2020.07.06 10:19 "[Tiff] TIFF Tile Size and TileByteCounts", by Juergen Stumpe

2020.07.06 13:56 "Re: [Tiff] TIFF Tile Size and TileByteCounts", by Olivier Paquet

Hi,

I have a question regarding the relation of tile size (TileWidth x TileLength) and the number of bytes to be read from file (TileByteCounts). According the tags as listed below, the size of each tile is 256 x 256 = 65536 bytes.

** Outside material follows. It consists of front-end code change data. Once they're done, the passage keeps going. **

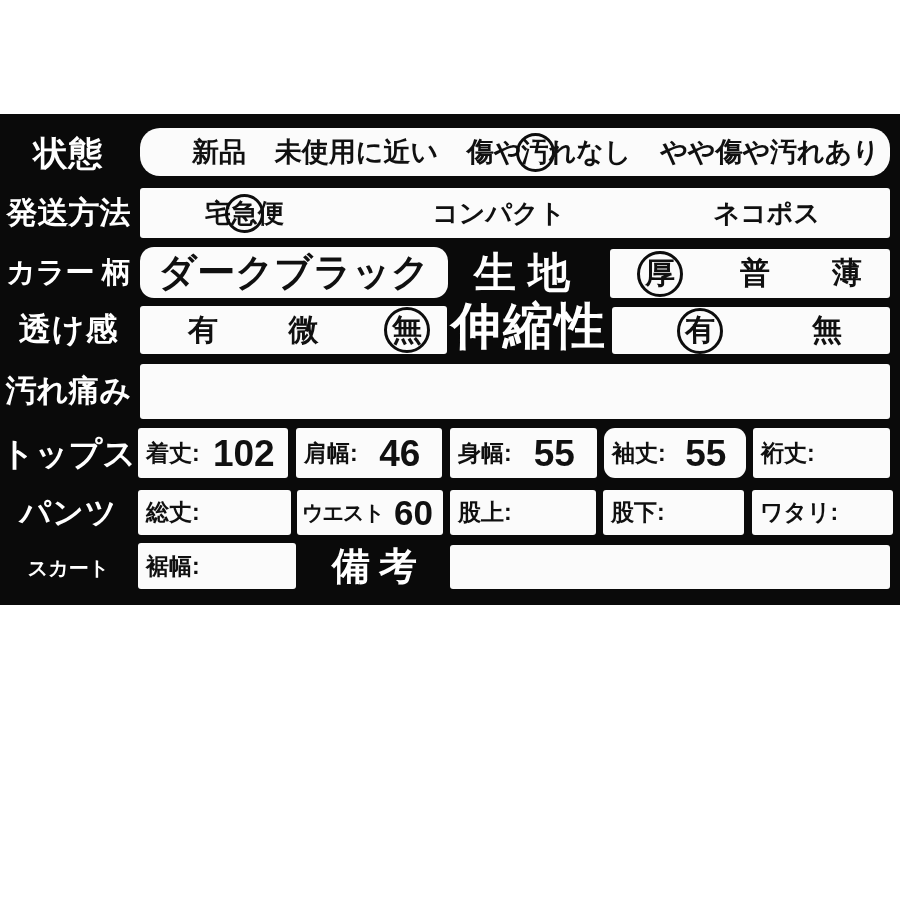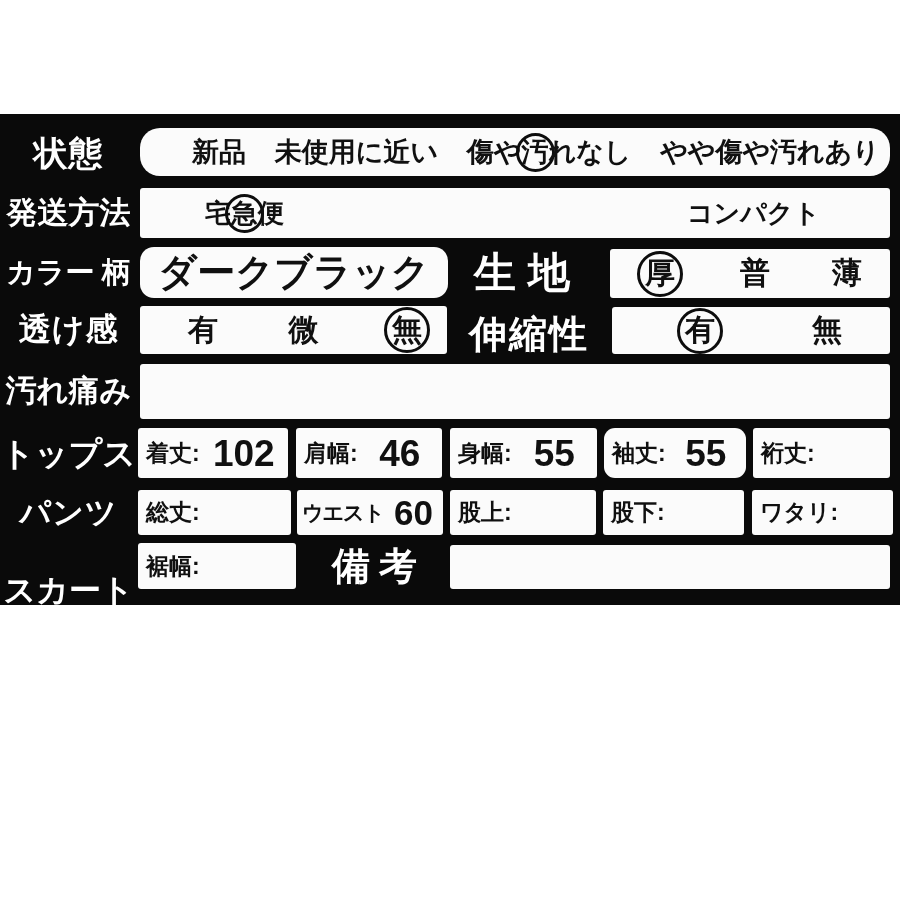--- a/index.html
+++ b/index.html
@@ -70,21 +70,21 @@
 <div class="stage">
   <div class="board">
 
     <div class="rlabel" style="top:17px;height:46px;font-size:34px;">状態</div>
     <div class="rlabel" style="top:76px;height:46px;font-size:31px;letter-spacing:0;">発送方法</div>
     <div class="rlabel" style="top:135px;height:48px;font-size:29px;letter-spacing:0;">カラー 柄</div>
     <div class="rlabel" style="top:193px;height:46px;font-size:32px;">透け感</div>
     <div class="rlabel" style="top:252px;height:50px;font-size:31px;letter-spacing:0;">汚れ痛み</div>
     <div class="rlabel" style="top:316px;height:48px;font-size:33px;letter-spacing:0;">トップス</div>
     <div class="rlabel" style="top:378px;height:42px;font-size:31px;">パンツ</div>
-    <div class="rlabel" style="top:456px;height:42px;font-size:32px;letter-spacing:0;">スカート</div>
+    <div class="rlabel" style="top:433px;height:42px;font-size:20px;letter-spacing:0;">スカート</div>
 
     <div class="cell optrow" style="left:140px;top:14px;width:750px;height:48px;font-size:27px;padding:0 10px 0 52px;border-radius:20px;">
       <span class="opt">
           <span>新品</span>
         </span>
       <span class="opt">
           <span>未使用に近い</span>
         </span>
       <span class="opt">
         <span>傷や</span>
@@ -102,20 +102,23 @@
       <span class="opt">
         <span>宅</span>
           <span class="circle sm">
             <span>急</span>
           </span>
           <span>便</span>
       </span>
       <span class="opt">
           <span>コンパクト</span>
         </span>
+      <span class="opt">
+          <span>ネコポス</span>
+        </span>
     </div>
 
     <div class="cell" style="left:140px;top:133px;width:308px;height:51px;border-radius:14px;">
       <span class="bigvalue">ダークブラック</span>
     </div>
     <div class="biglabel" style="left:448px;top:133px;width:160px;height:51px;font-size:42px;letter-spacing:12px;">生地</div>
     <div class="cell optrow" style="left:610px;top:135px;width:280px;height:49px;font-size:30px;padding:0 28px 0 32px;">
       <span class="opt">
           <span class="circle md">
             <span>厚</span>
@@ -135,21 +138,21 @@
         </span>
       <span class="opt">
           <span>微</span>
         </span>
       <span class="opt">
           <span class="circle md">
             <span>無</span>
           </span>
         </span>
     </div>
-    <div class="biglabel" style="left:443px;top:195px;width:172px;height:50px;font-size:38px;letter-spacing:2px;">伸縮性</div>
+    <div class="biglabel" style="left:443px;top:187px;width:172px;height:50px;font-size:50px;letter-spacing:2px;">伸縮性</div>
     <div class="cell optrow" style="left:612px;top:193px;width:278px;height:47px;font-size:30px;padding:0 48px 0 70px;">
       <span class="opt">
           <span class="circle md">
             <span>有</span>
           </span>
         </span>
       <span class="opt">
           <span>無</span>
         </span>
     </div>

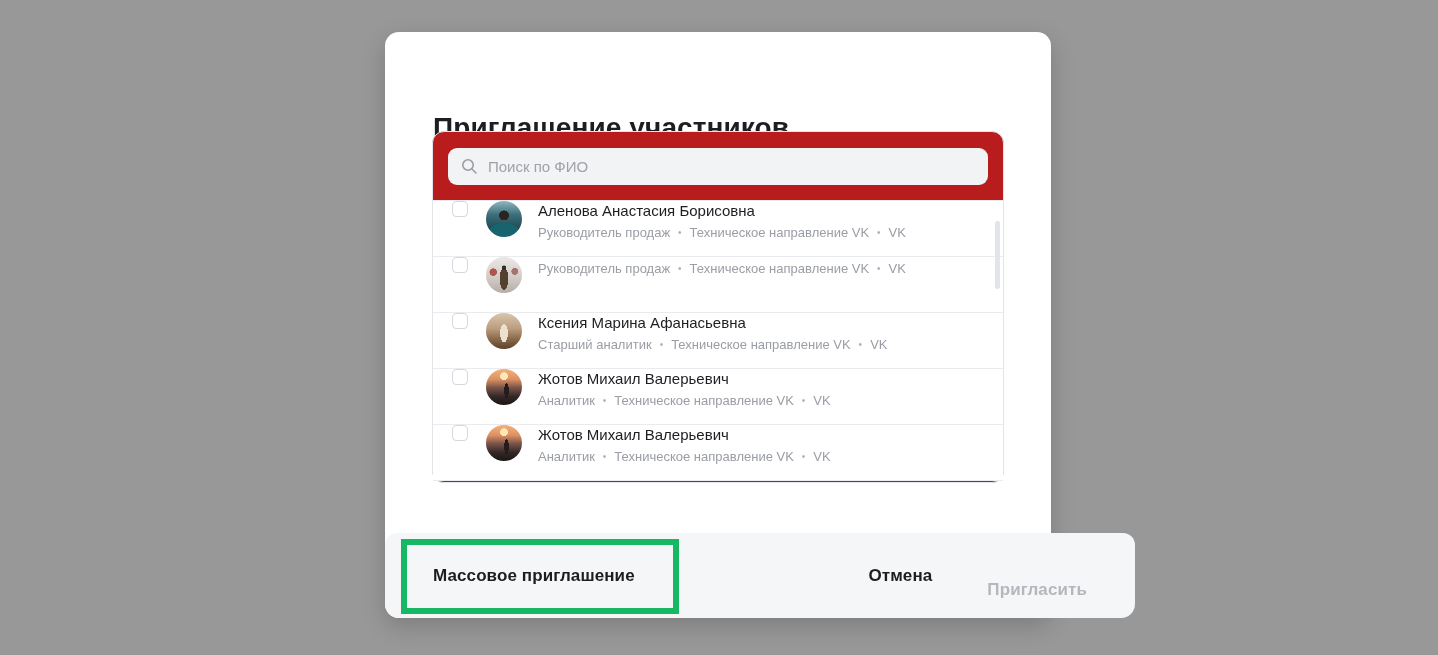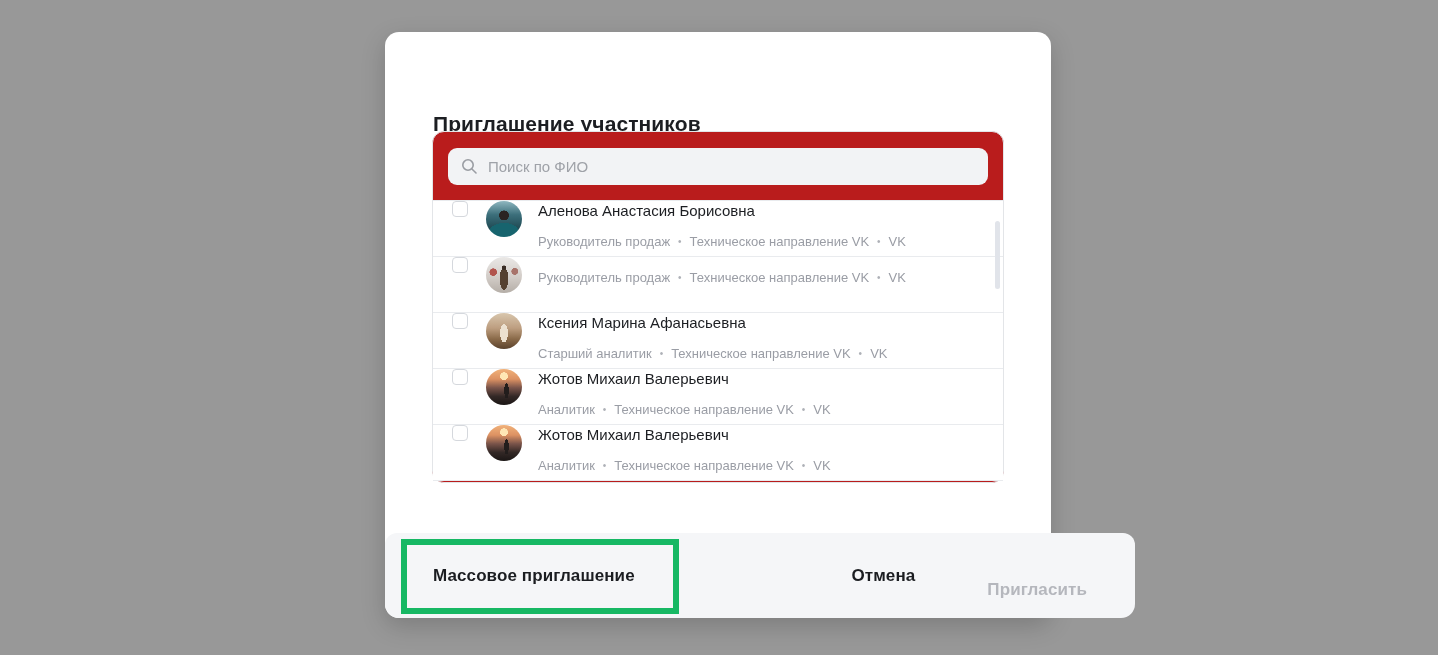--- a/index.html
+++ b/index.html
@@ -9,21 +9,21 @@
     background:#989898;
     position:relative;
   }
   .modal {
     position:absolute; left:385px; top:32px; width:666px; height:586px;
     background:#ffffff; border-radius:14px;
     box-shadow:0 8px 24px rgba(0,0,0,.18);
   }
   .modal-title {
     position:absolute; left:48px; top:80px;
-    font-size:21px; font-weight:bold; color:#1c1e22; letter-spacing:.1px;
+    font-size:28px; font-weight:bold; color:#1c1e22; letter-spacing:.1px;
   }
   .card {
     position:absolute; left:47px; top:99px; width:572px; height:352px;
     border:1px solid #e3e5e8; border-radius:12px; background:#b91c1c;
   }
   .search-section {
     height:69px; padding:16px 15px 0 15px; border-bottom:1px solid #e9ebee;
   }
   .search-input-wrap {
     position:relative; height:37px; border-radius:9px; background:#f2f3f5;
@@ -70,39 +70,39 @@
       linear-gradient(180deg, #d8c6ad 0%, #bd9e80 42%, #8a6a49 72%, #5a422c 100%);
   }
   .av-desert-sunset {
     background:
       radial-gradient(circle at 50% 20%, #ffe7b5 0 11%, rgba(0,0,0,0) 12%),
       radial-gradient(ellipse 7% 24% at 57% 60%, #221d1c 0 90%, rgba(0,0,0,0) 91%),
       linear-gradient(180deg, #f1b27a 0%, #dd9263 28%, #7a544a 52%, #332826 76%, #1b1615 100%);
   }
   .row-text { margin-left:16px; display:flex; flex-direction:column; }
   .member-name { font-size:15px; color:#1c1e22; line-height:20px; }
-  .member-sub { font-size:13px; color:#9a9da5; line-height:17px; margin-top:12px; display:flex; align-items:center; }
+  .member-sub { font-size:13px; color:#9a9da5; line-height:17px; margin-top:3px; display:flex; align-items:center; }
   .dot { font-size:10px; color:#aeb1b7; margin:0 8px; }
   .scroll-thumb {
     position:absolute; right:3px; top:89px; width:5px; height:68px;
     border-radius:3px; background:#e1e4ea;
   }
   .footer {
     position:absolute; left:0; bottom:0; width:750px; height:85px;
     background:#f5f6f8; border-radius:12px 12px 14px 14px;
     display:flex; align-items:center;
   }
   .footer-btn {
     border:none; background:transparent; cursor:pointer;
     font-family:"Liberation Sans", sans-serif;
     font-size:17px; font-weight:bold; color:#1b1d21; letter-spacing:.1px;
   }
   .bulk-btn { margin-left:48px; }
   .footer-right {
-    position:absolute; right:48px; display:flex; align-items:center; gap:72px;
+    position:absolute; right:48px; display:flex; align-items:center; gap:55px;
   }
   .footer-btn.disabled { color:#b5b7bd; cursor:default;margin-top:29px; }
   .highlight-box {
     position:absolute; left:16px; top:507px; width:278px; height:75px;
     border:6px solid #17b864; pointer-events:none;
   }
 </style>
 </head>
 <body>
 

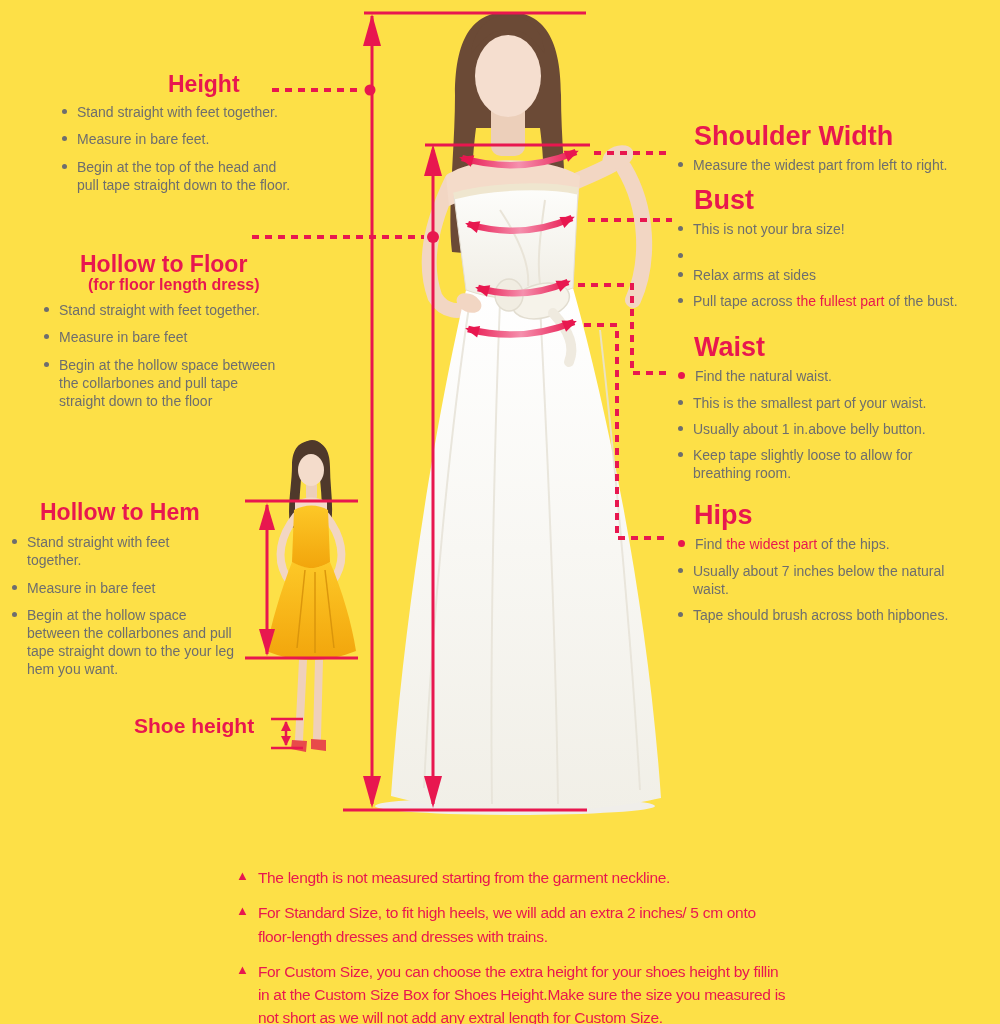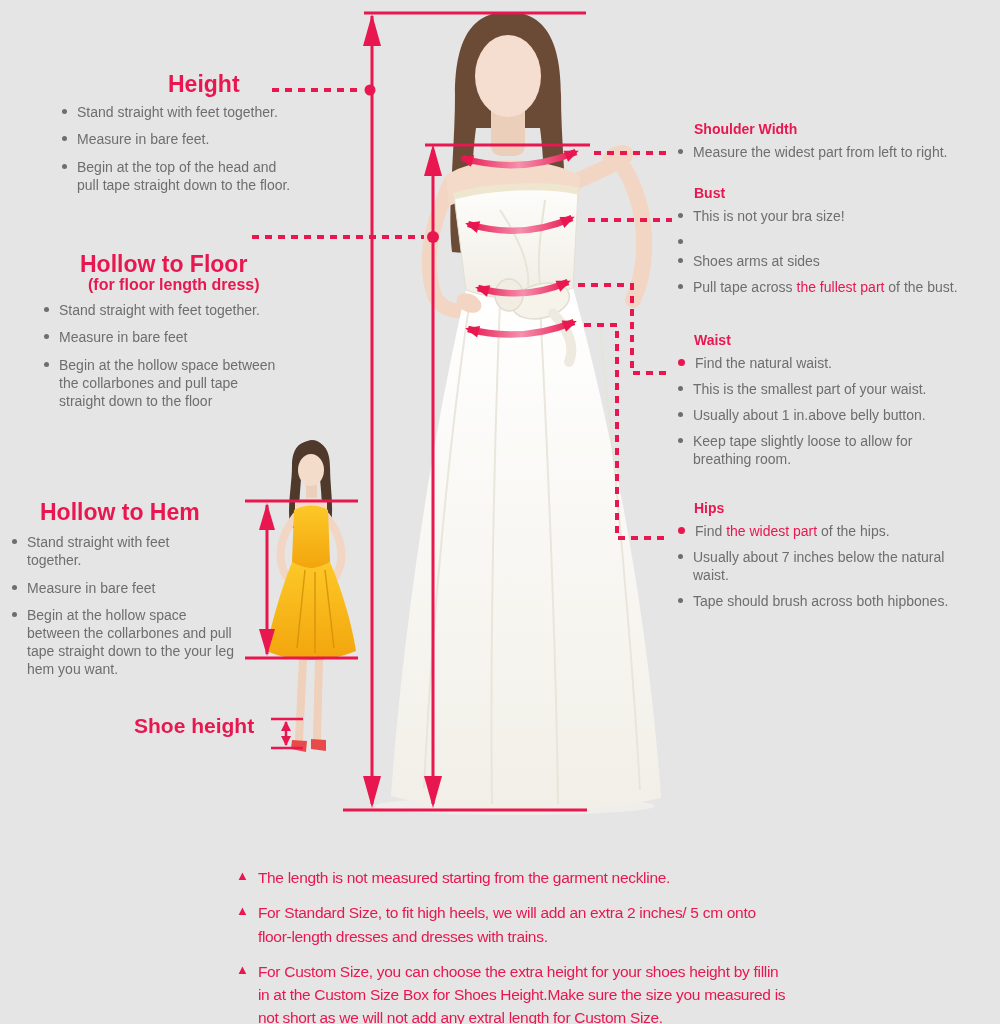--- a/index.html
+++ b/index.html
@@ -1,39 +1,39 @@
 <!DOCTYPE html>
 <html style="--accent: #e8174f;"><head>
 <meta charset="utf-8">
 <style>
   :root{ --accent:#e8174f; }
   html,body{margin:0;padding:0;background:#fff;}
   body{width:1000px;height:1024px;position:relative;font-family:"Liberation Sans",sans-serif;}
-  .stage{position:absolute;left:0;top:0;width:1000px;height:1024px;background:#e5e5e5;overflow:hidden;}
+  .stage{position:absolute;left:0;top:0;width:1000px;height:1024px;background:#fde047;overflow:hidden;}
   .svg-layer{position:absolute;left:0;top:0;width:1000px;height:1024px;}
   .sec{position:absolute;}
   .sec-title{color:var(--accent);font-weight:bold;line-height:1.05;}
   .sec-sub{color:var(--accent);font-weight:bold;}
   .b-list{list-style:none;margin:0;padding:0;}
   .b-item{display:flex;color:#6e6e6e;font-size:14px;line-height:1.3;margin-bottom:9px;}
   .dot{flex:0 0 auto;width:5px;height:5px;border-radius:50%;background:#6e6e6e;margin:6px 10px 0 0;}
   .dot.accent{width:7px;height:7px;background:var(--accent);margin-top:5px;}
   .txt{white-space:pre-line;}
   .accent-text{color:var(--accent);}
 
   #sec-height{left:62px;top:72px;width:310px;}
   #sec-height .sec-title{font-size:23px;margin:0 0 7px 106px;}
   #sec-floor{left:44px;top:216px;width:340px;margin-top:36px;}
   #sec-floor .sec-title{font-size:23px;margin:0 0 0 36px;}
   #sec-floor .sec-sub{font-size:16px;margin:0 0 7px 44px;}
   #sec-hem{left:12px;top:500px;width:252px;}
   #sec-hem .sec-title{font-size:23px;margin:0 11px 9px 28px;}
   #shoe-label{left:134px;top:714px;font-size:21px;color:var(--accent);font-weight:bold;position:absolute;}
 
-  .rtitle{font-size:14px;margin:0 0 6px 16px;}
+  .rtitle{font-size:27px;margin:0 0 6px 16px;}
   #sec-shoulder{left:678px;top:122px;width:322px;}
   #sec-bust{left:678px;top:186px;width:322px;}
   #sec-waist{left:678px;top:333px;width:322px;}
   #sec-hips{left:678px;top:501px;width:322px;}
   .r .b-item{margin-bottom:8px;}
 
   #notes{left:236px;top:866px;width:700px;position:absolute;}
   .note-row{display:flex;margin-bottom:12px;}
   .tri{color:var(--accent);font-size:13px;margin:2px 9px 0 0;}
   .note-text{color:var(--accent);font-size:15.5px;line-height:1.5;white-space:pre-line;letter-spacing:-0.3px;}
@@ -273,21 +273,21 @@
     <ul class="b-list">
         <li class="b-item">
           <span class="dot"></span>
           <span class="txt"><span>This is not your bra size!</span></span>
         </li>
         <li class="b-item">
           <span class="dot"></span>
         </li>
         <li class="b-item">
           <span class="dot"></span>
-          <span class="txt"><span>Shoes arms at sides</span></span>
+          <span class="txt"><span>Relax arms at sides</span></span>
         </li>
         <li class="b-item">
           <span class="dot"></span>
           <span class="txt"><span>Pull tape across </span><span class="accent-text">the fullest part</span><span> of the bust.</span></span>
         </li>
       </ul>
   </div>
 
   <div class="sec r" id="sec-waist">
     <div class="sec-title rtitle">Waist</div>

But the number of bytes per tile ( TileByteCounts ) are either smaller (e.g. 149, 6930,... bytes) or bigger (e.g. 74613, 128520,..... bytes).

Your file also has:

  1. '258 (0x102: BitsPerSample): 16 (1 Short)'

which means 2 bytes per pixel. So 256 x 256 x 2 = 131072.

Hence, my question is what e.g. the value 149 means exactly and how to create a 256 x 256 bytes tile out of only 149 bytes.

It is the size of the data for the tile in the file, on disk. In your case, with:

  1. '259 (0x103: Compression): 8 (1 Short)'

the tiles are compressed, which is why they are smaller than you expect. They could probably also be slightly larger if they compress really poorly. How much depends on the specific compression algorithm. The data needs to be decompressed after being read, which should yield the expected 131072 bytes. Libtiff can do all of that for you so you normally shouldn't have to care about the tile offset and tile byte count tags. You do need to figure out the uncompressed tile size to provide a large enough buffer for it, and generally to know how to interpret the data (eg. in 16-bit chunks in your case).